##### Raw data #####
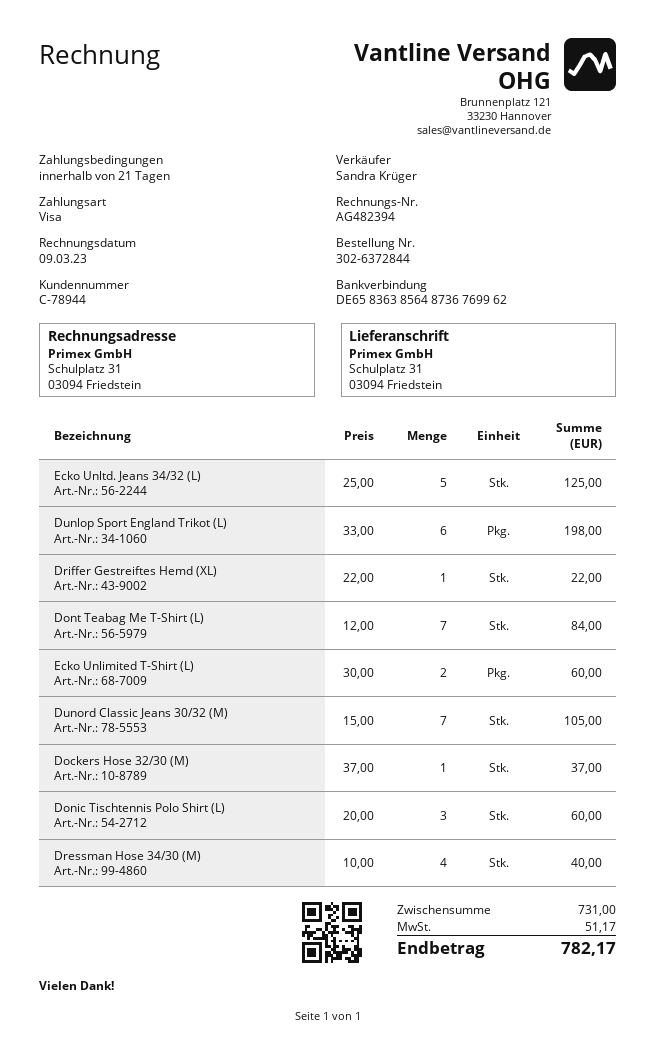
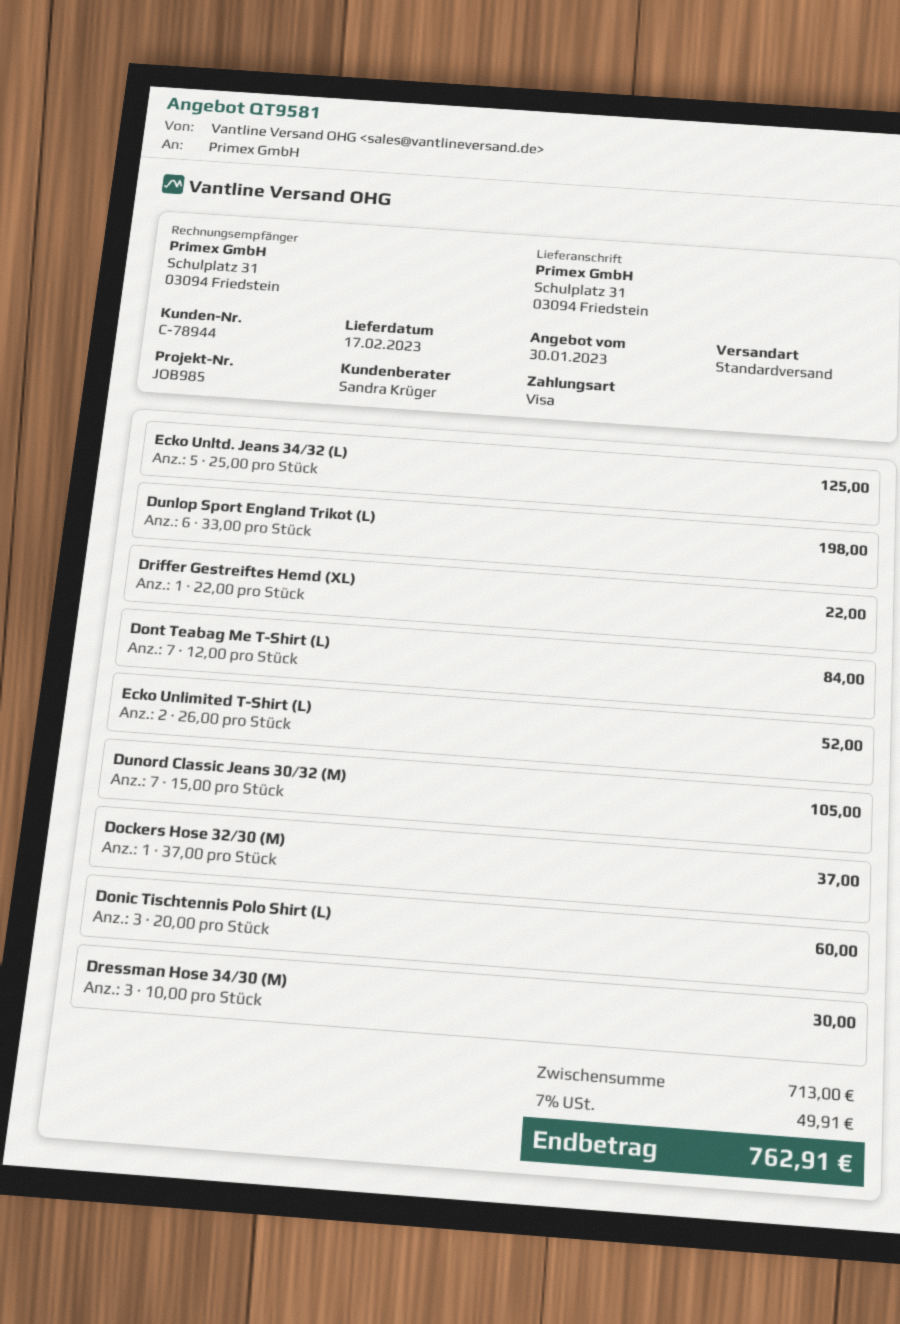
Ecko Unlimited T-Shirt (L): 2 x 30.00 = 60.00 -> 2 x 26.00 = 52.00
Dressman Hose 34/30 (M): 4 x 10.00 = 40.00 -> 3 x 10.00 = 30.00
subtotal: 731.00 -> 713.00
tax: 51.17 -> 49.91
total: 782.17 -> 762.91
#####
What to produce: Repeat each record exactly, with the pictures left out.

Expected answer:
Ecko Unlimited T-Shirt (L): 2 x 30.00 = 60.00 -> 2 x 26.00 = 52.00
Dressman Hose 34/30 (M): 4 x 10.00 = 40.00 -> 3 x 10.00 = 30.00
subtotal: 731.00 -> 713.00
tax: 51.17 -> 49.91
total: 782.17 -> 762.91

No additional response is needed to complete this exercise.